Extracted data entries
• • • • •
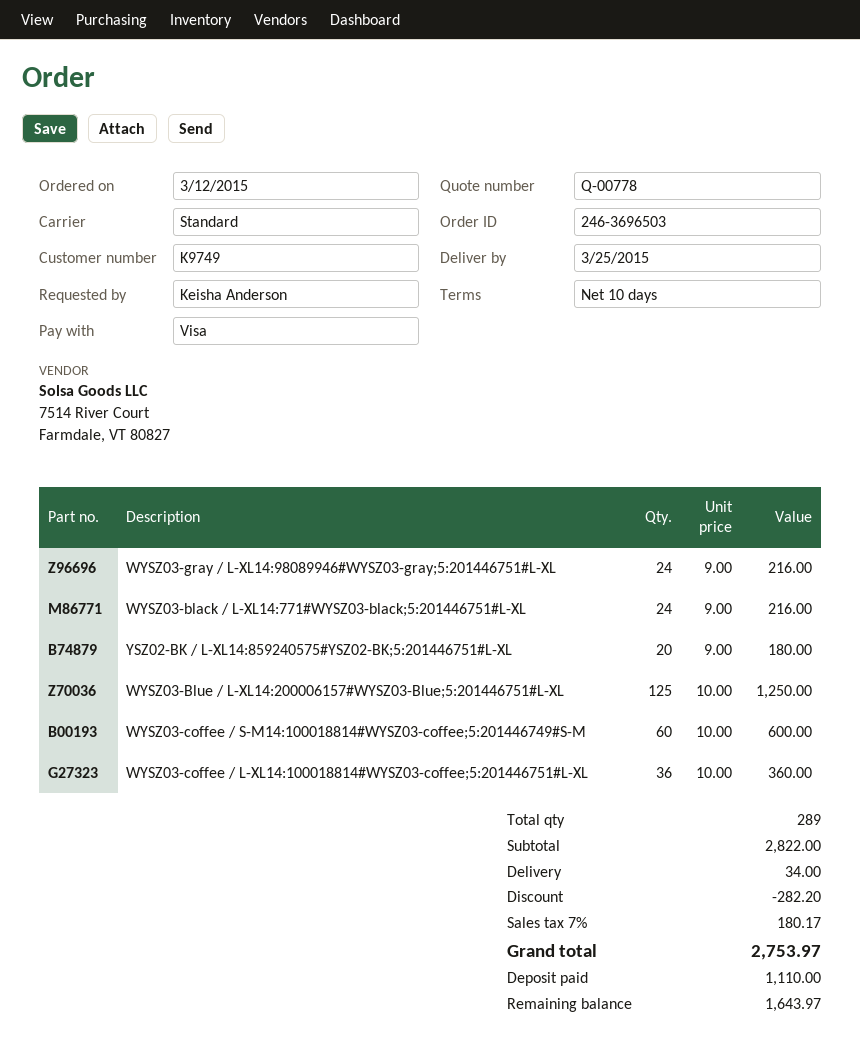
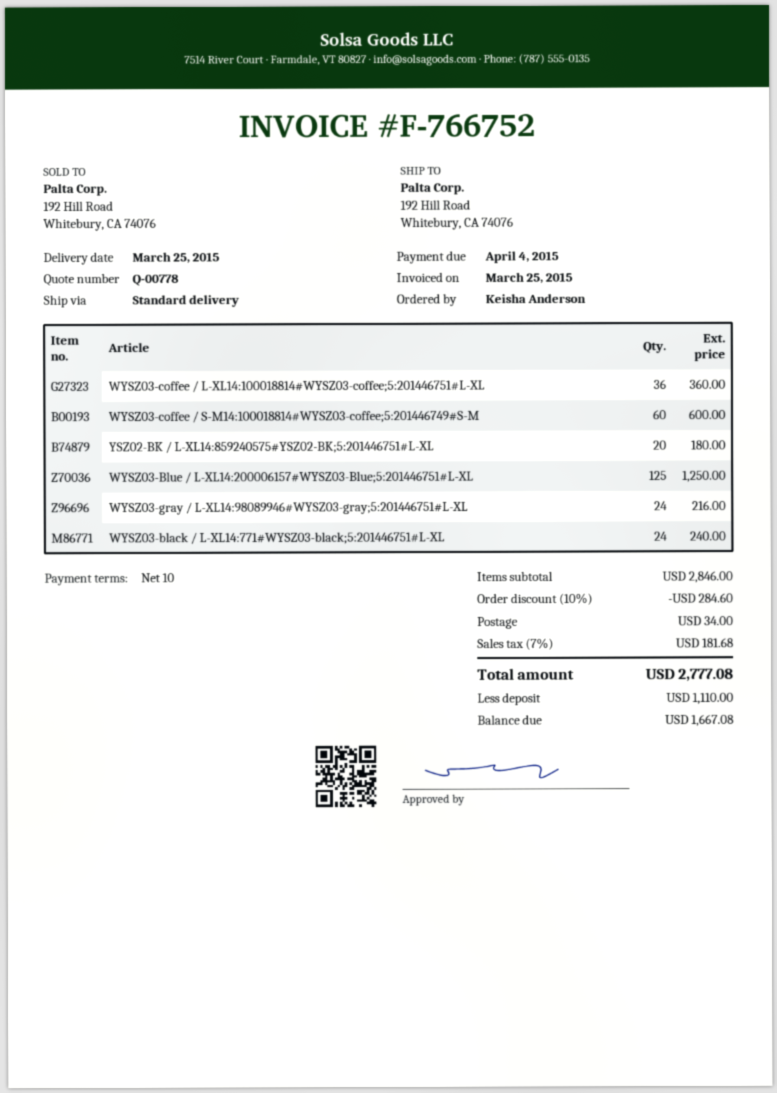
WYSZ03-black / L-XL14:771#WYSZ03-black;5:201446751#L-XL: 24 for 216.00 -> 24 for 240.00
subtotal: 2822.00 -> 2846.00
discount: 282.20 -> 284.60
tax: 7% = 180.17 -> 7% = 181.68
total: 2753.97 -> 2777.08
balance: 1643.97 -> 1667.08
• • • • •
• About this exercise: The pictures in the data should be omitted, and every remaining line set down exactly.

• Answer to this exercise:
WYSZ03-black / L-XL14:771#WYSZ03-black;5:201446751#L-XL: 24 for 216.00 -> 24 for 240.00
subtotal: 2822.00 -> 2846.00
discount: 282.20 -> 284.60
tax: 7% = 180.17 -> 7% = 181.68
total: 2753.97 -> 2777.08
balance: 1643.97 -> 1667.08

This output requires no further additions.